Think of the terrible controversy over ‘Brexit’. There is no love lost between the factions – and the government seems to be stuck. There’s no clear government policy which we could obey, even if we wanted to. But I’ll come back to that.

And what if you are ‘the powers that be’, if you are a member of the government? Can you claim to be ‘ordained by God’? President Trump might really go for that one, I’m sure.

This all looks pretty unsatisfactory. It looks as though St Paul was as unenlightened about obeying the government of the day as he looks to have been about the status and role of women.

But what about the rule of law? As a Jew, Paul was very conscious of the value of law – in their case, of the Jewish Law, the first five books of the Old Testament, called the Pentateuch. Jesus had said that he had not come to abolish the law – Matthew 5:17 – but to fulfil it. The rule of law looks less open to abuse than the power of rulers, almost by definition: ‘Be ye ever so high, the law is above you’, as Lord Denning said.

And come to think of it, Jesus himself said something very similar to what Paul said in his Letter to the Romans, when he said, ‘Render to Caesar that which is Caesar’s’, holding up a Roman coin and asking whose head was on it (Mark 12:17, cf. Romans 13:7 – or in Luke 20:22). It seems rather odd, in the context that, at the time when Jesus and, later, Paul were telling people to obey the government, that government was the brutal occupying power of the Roman empire.

That is perhaps why the picture of the ruling authorities which Paul paints is so fierce:

But if thou do that which is evil, be afraid; for he beareth not the sword in vain: for he is the minister of God, a revenger to execute wrath upon him that doeth evil (Romans 13:4).

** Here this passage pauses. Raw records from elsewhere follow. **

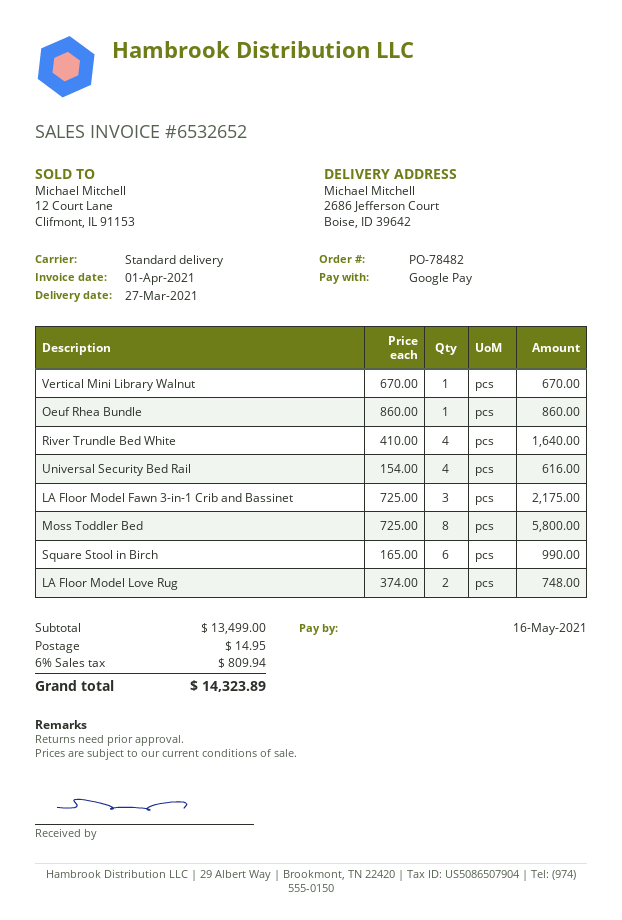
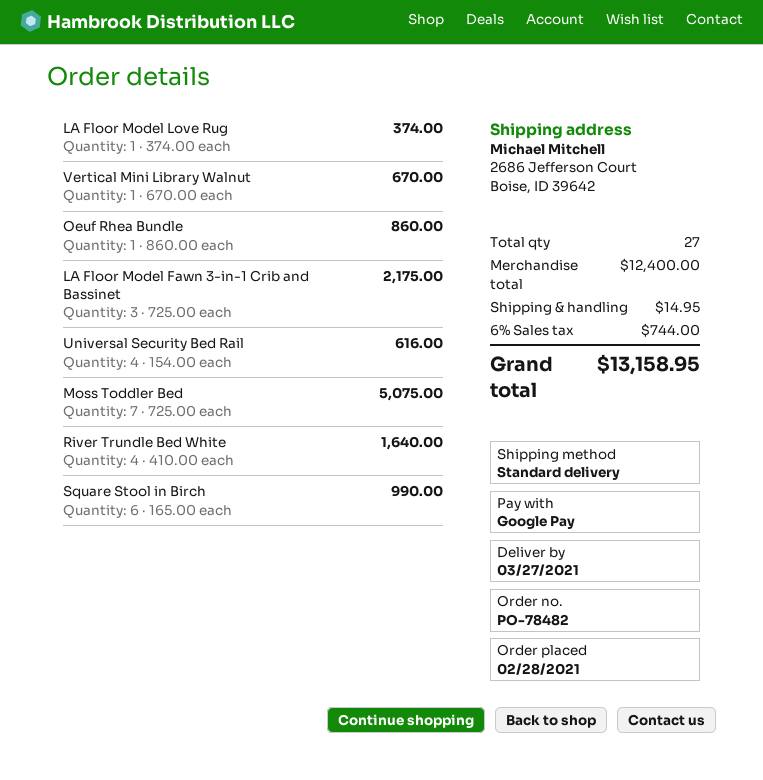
Moss Toddler Bed: 8 x 725.00 = 5800.00 -> 7 x 725.00 = 5075.00
LA Floor Model Love Rug: 2 x 374.00 = 748.00 -> 1 x 374.00 = 374.00
subtotal: 13499.00 -> 12400.00
tax: 6% = 809.94 -> 6% = 744.00
total: 14323.89 -> 13158.95

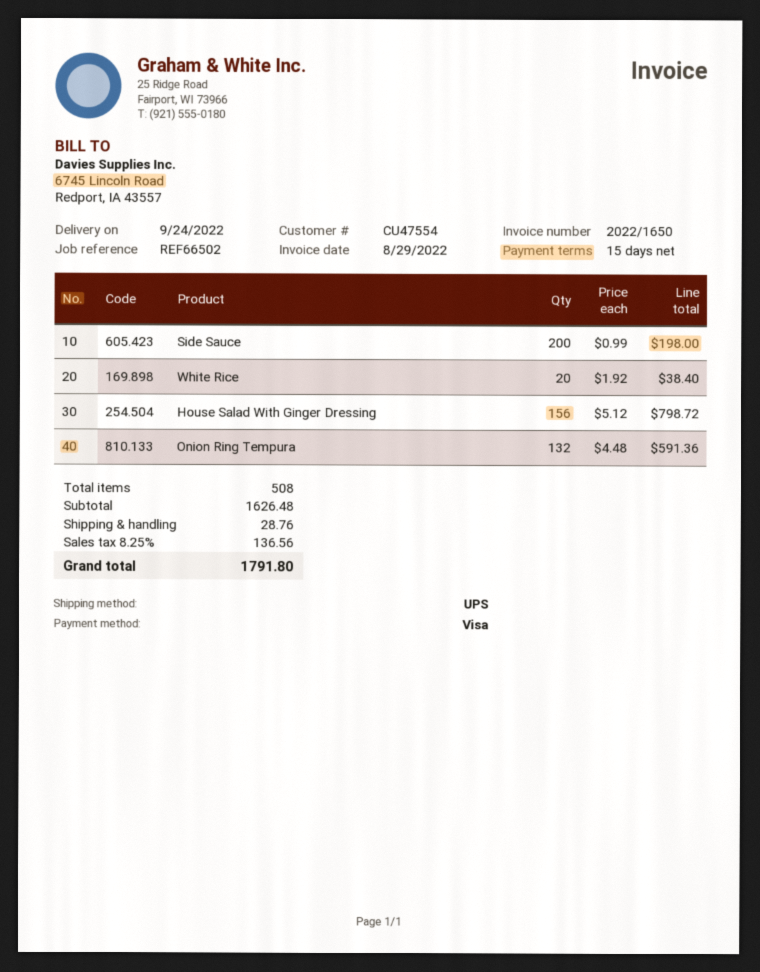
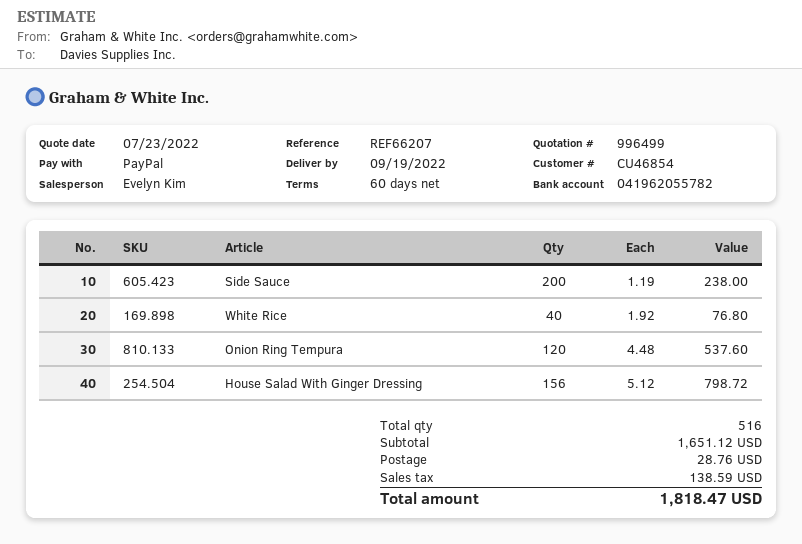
delivery date: 2022-09-24 -> 2022-09-19
payment terms: 15 days -> 60 days
customer number: CU47554 -> CU46854
reference: REF66502 -> REF66207
payment method: Visa -> PayPal
Side Sauce: 200 x 0.99 = 198.00 -> 200 x 1.19 = 238.00
White Rice: 20 x 1.92 = 38.40 -> 40 x 1.92 = 76.80
Onion Ring Tempura: 132 x 4.48 = 591.36 -> 120 x 4.48 = 537.60
total quantity: 508 -> 516
subtotal: 1626.48 -> 1651.12
tax: 136.56 -> 138.59
total: 1791.80 -> 1818.47

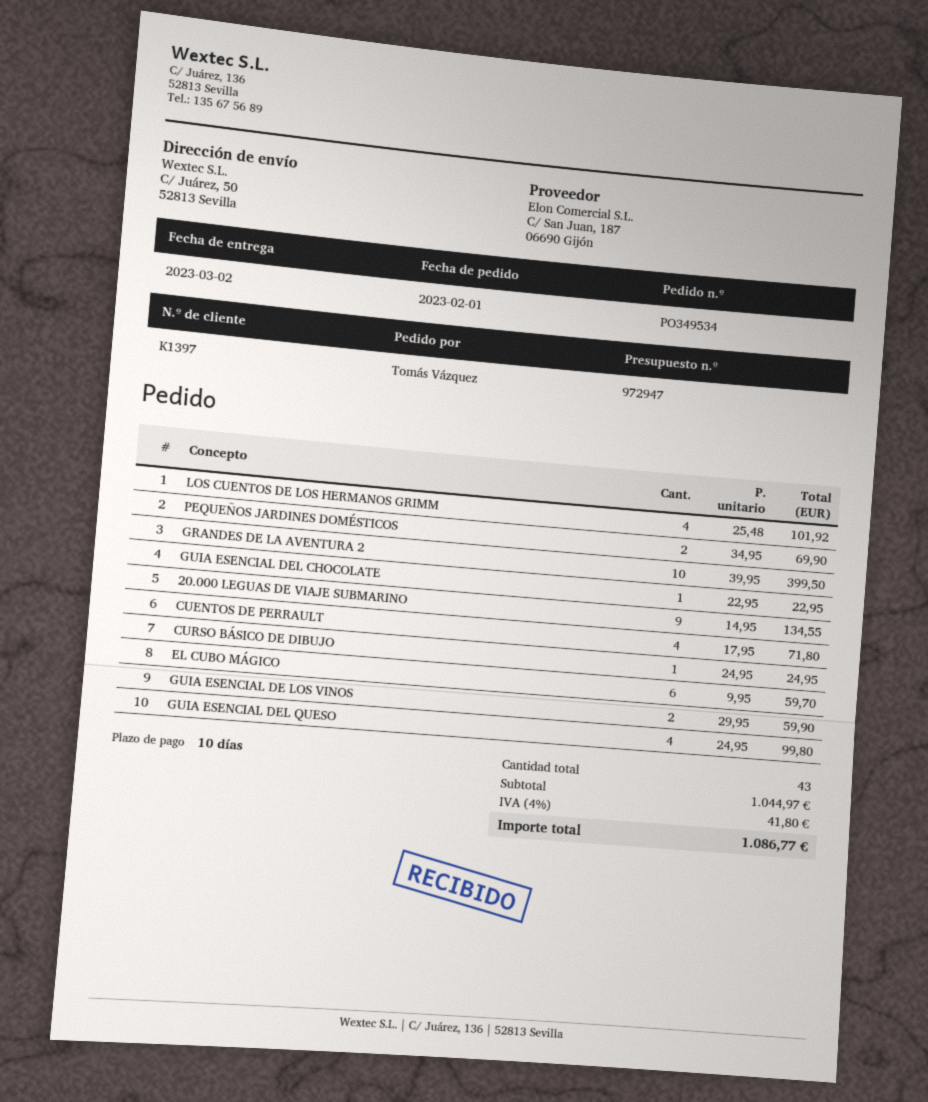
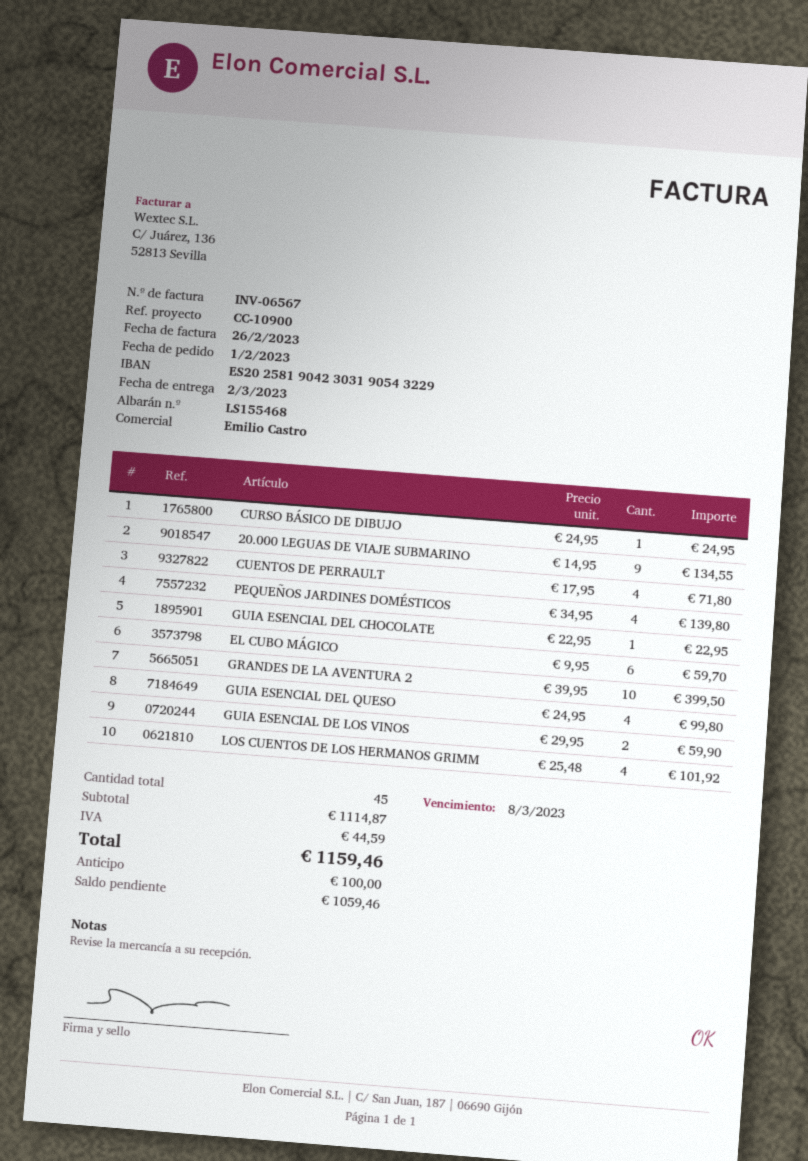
PEQUEÑOS JARDINES DOMÉSTICOS: 2 x 34.95 = 69.90 -> 4 x 34.95 = 139.80
total quantity: 43 -> 45
subtotal: 1044.97 -> 1114.87
tax: 41.80 -> 44.59
total: 1086.77 -> 1159.46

He carries a sword. He’s not Dixon of Dock Green. I have to say, in passing, that even today, I do feel rather uncomfortable when I see what our policemen and WPCs are wearing. No more policemen’s helmets and smart blue uniforms with silver buttons. Now they look like storm troopers from Mad Max 2, with ghastly baseball caps. I need one of our police members of St Mary’s please to explain! I must be missing something.

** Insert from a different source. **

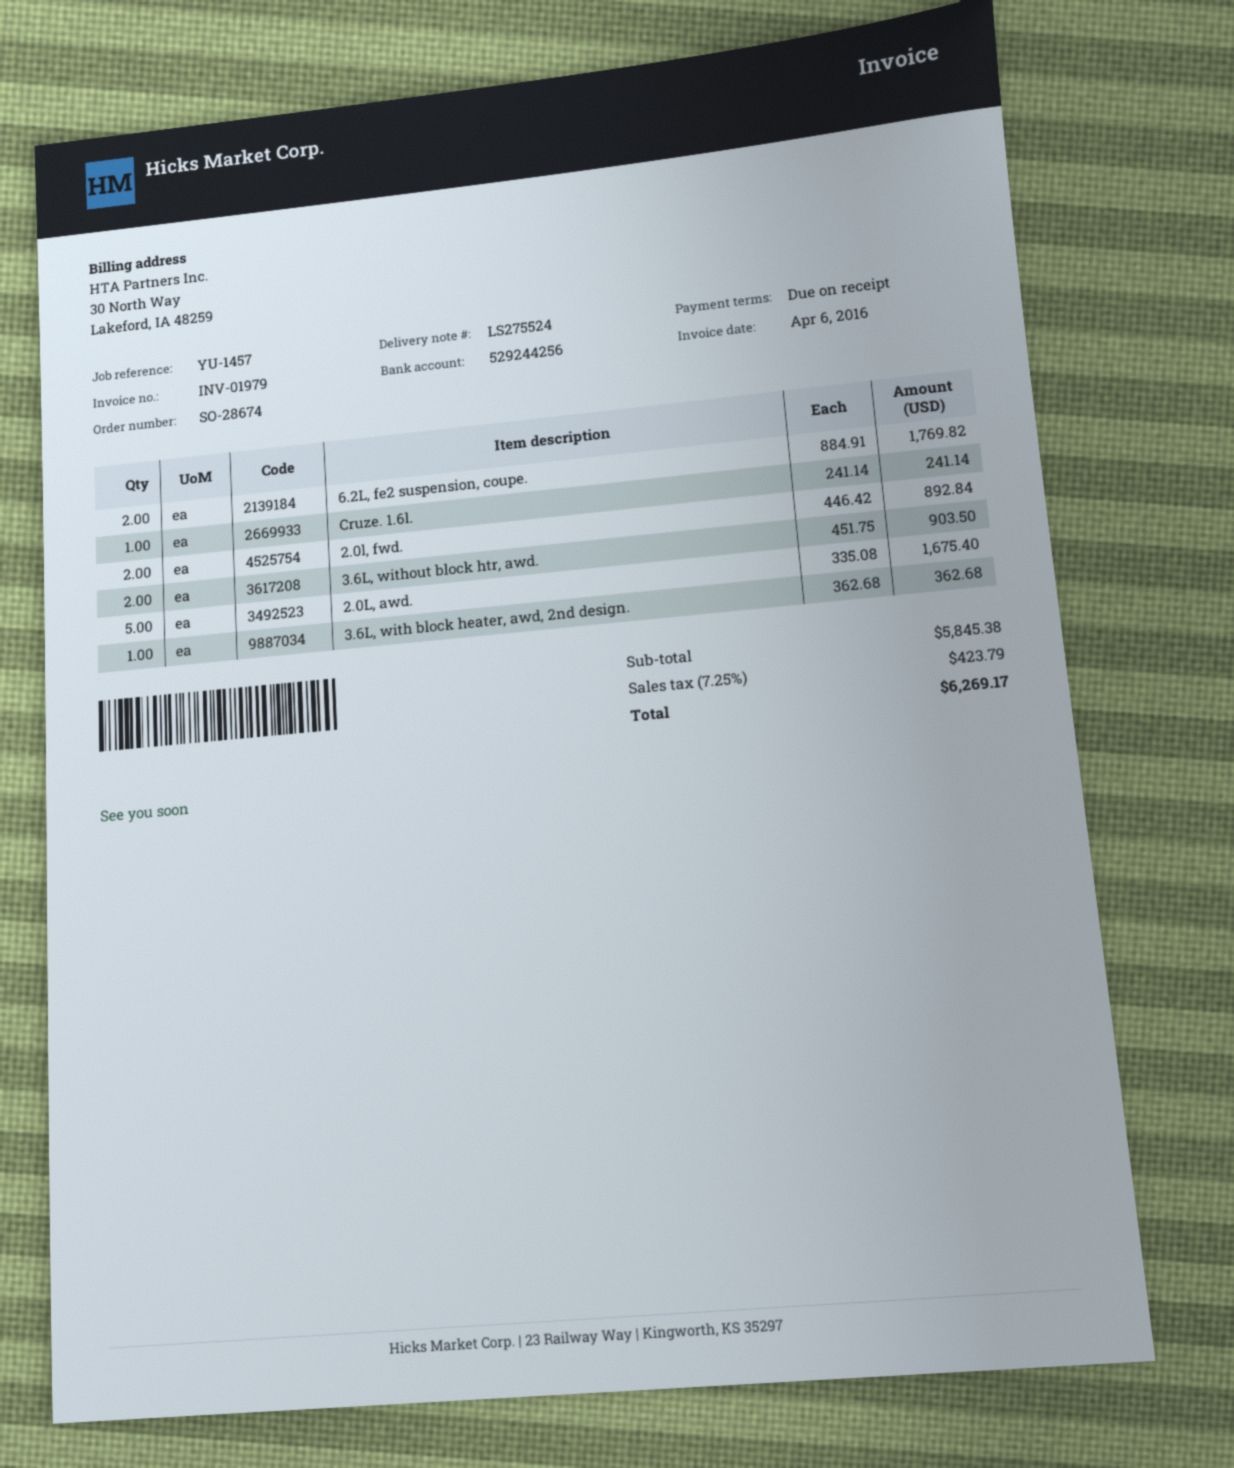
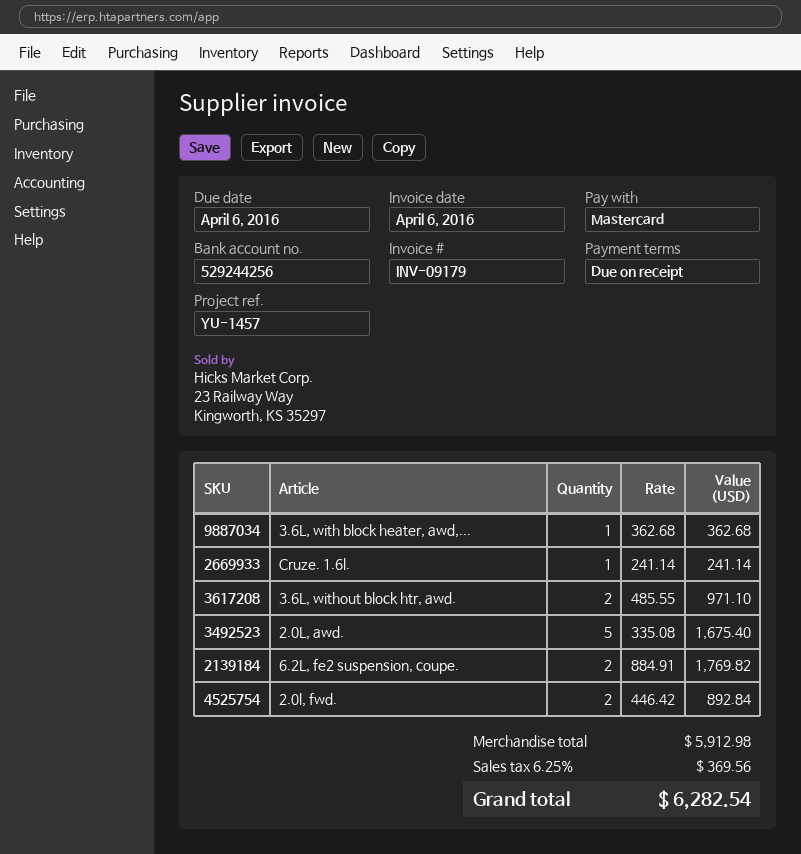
invoice number: INV-01979 -> INV-09179
3.6L, without block htr, awd.: 2 x 451.75 = 903.50 -> 2 x 485.55 = 971.10
subtotal: 5845.38 -> 5912.98
tax: 7.25% = 423.79 -> 6.25% = 369.56
total: 6269.17 -> 6282.54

I think that, if we take into account the historical context of St Paul’s letter, we can understand that, for example, as the leading Pauline scholar James Dunn from Durham has said [Dunn, J.D.G., (1998) 2005, The Theology of Paul the Apostle, London, T & T Clark, pp 674f], this apparent ‘quietism’ in the face of what were often bad, oppressive governments was partly explained as being in accordance with the Jewish tradition that there was ‘wisdom’ in government and wisdom shown by rulers – the ‘Wisdom of Solomon’, for instance – but also that putting up with rulers was ‘the realism of the little people, of the powerless’. (Dunn p. 679).

The church, at this early stage, (Paul was writing within 20 years of the Crucifixion), was a series of secret ‘house churches’, cell groups. As such, they were more vulnerable than the Jews in their synagogues. The Romans knew what the Jews were, and tolerated them – indeed, they gave them some devolved, delegated authority, so day to day power was passed down to King Herod. But although Christianity started as a Jewish sect, St Paul had succeeded in widening it out so as to appeal also to non-Jews, ‘Gentiles’ as well. As such, the Romans might well have regarded the Christians as seditious, as revolutionaries like the Zealots. Indeed, one of the disciples, the other Simon, not Simon Peter, was indeed a ‘Zealot,’ according to Luke chapter 6.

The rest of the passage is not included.